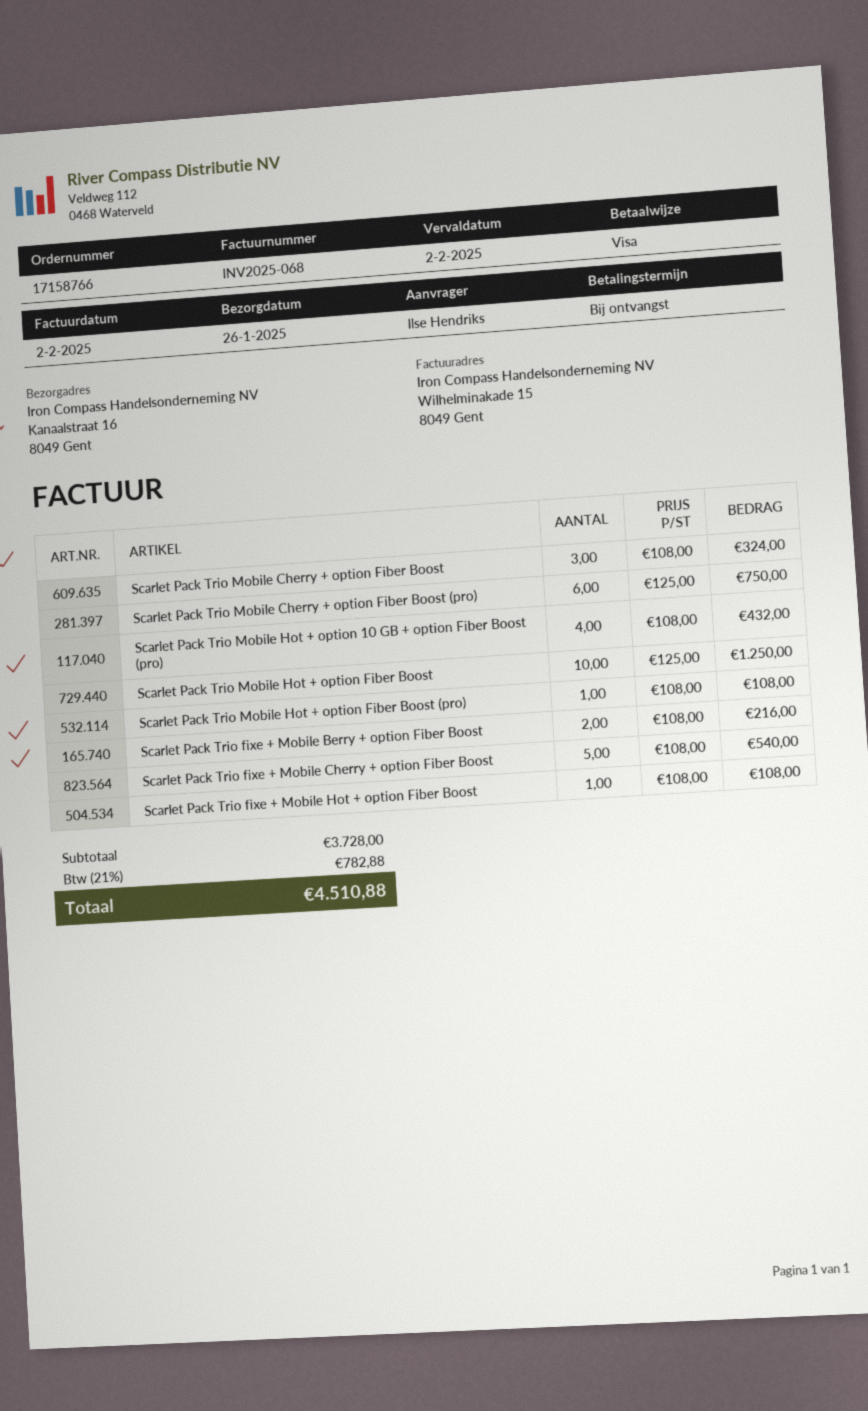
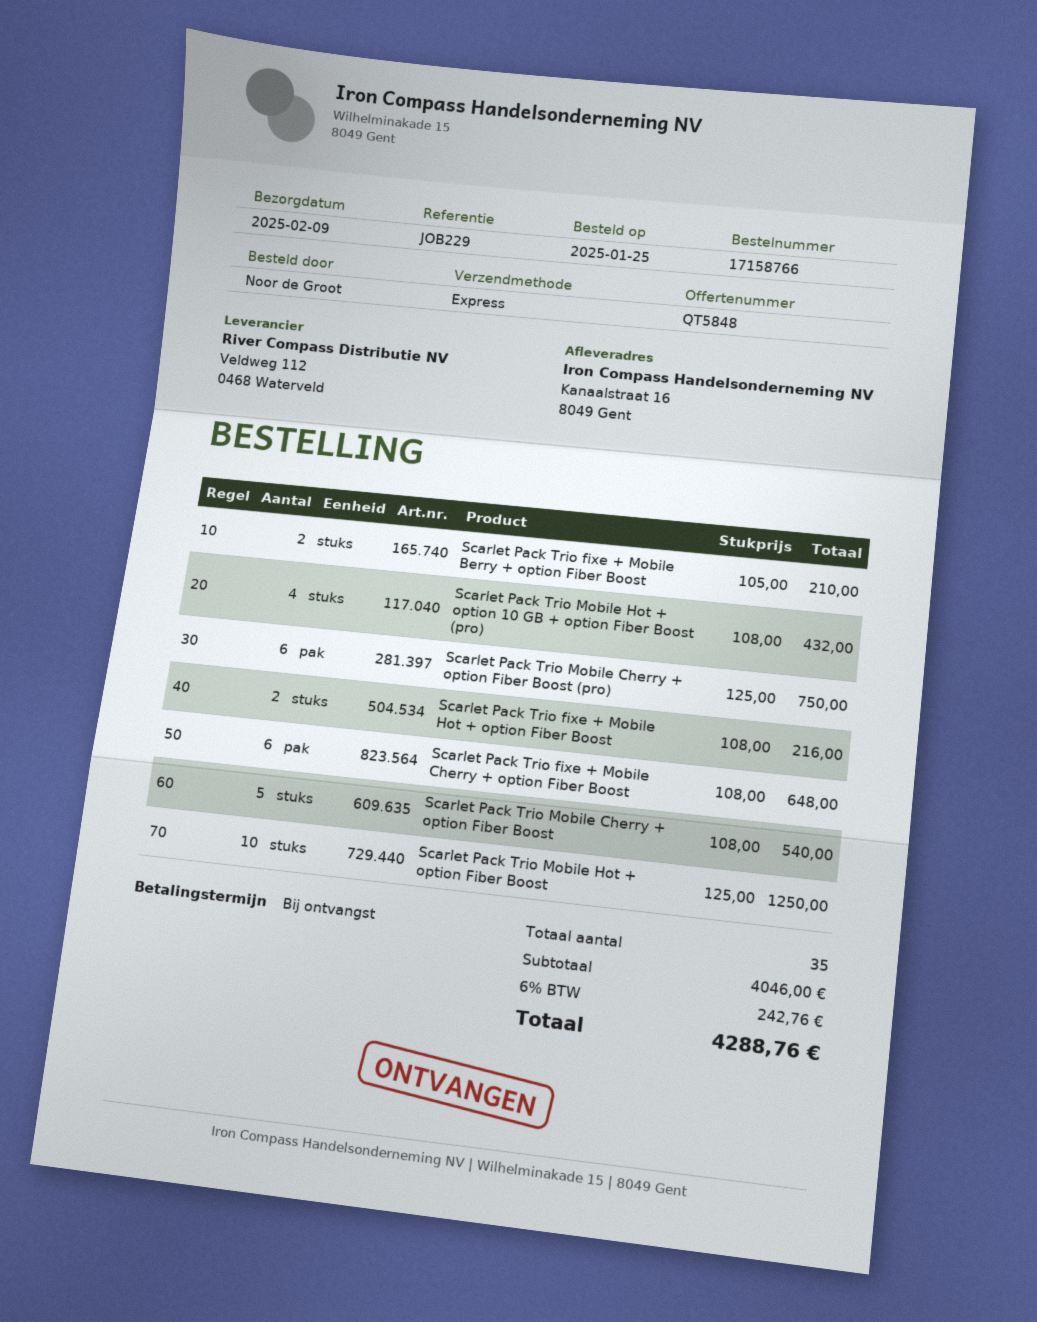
delivery date: 2025-01-26 -> 2025-02-09
ordered by: Ilse Hendriks -> Noor de Groot
Scarlet Pack Trio Mobile Cherry + option Fiber Boost: 3 x 108.00 = 324.00 -> 5 x 108.00 = 540.00
Scarlet Pack Trio Mobile Hot + option Fiber Boost (pro): 1 x 108.00 = 108.00 -> none
Scarlet Pack Trio fixe + Mobile Berry + option Fiber Boost: 2 x 108.00 = 216.00 -> 2 x 105.00 = 210.00
Scarlet Pack Trio fixe + Mobile Cherry + option Fiber Boost: 5 x 108.00 = 540.00 -> 6 x 108.00 = 648.00
Scarlet Pack Trio fixe + Mobile Hot + option Fiber Boost: 1 x 108.00 = 108.00 -> 2 x 108.00 = 216.00
subtotal: 3728.00 -> 4046.00
tax: 21% = 782.88 -> 6% = 242.76
total: 4510.88 -> 4288.76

About this exercise -
A complete answer gives every line of the data that includes "Scarlet".

Answer -
Scarlet Pack Trio Mobile Cherry + option Fiber Boost: 3 x 108.00 = 324.00 -> 5 x 108.00 = 540.00
Scarlet Pack Trio Mobile Hot + option Fiber Boost (pro): 1 x 108.00 = 108.00 -> none
Scarlet Pack Trio fixe + Mobile Berry + option Fiber Boost: 2 x 108.00 = 216.00 -> 2 x 105.00 = 210.00
Scarlet Pack Trio fixe + Mobile Cherry + option Fiber Boost: 5 x 108.00 = 540.00 -> 6 x 108.00 = 648.00
Scarlet Pack Trio fixe + Mobile Hot + option Fiber Boost: 1 x 108.00 = 108.00 -> 2 x 108.00 = 216.00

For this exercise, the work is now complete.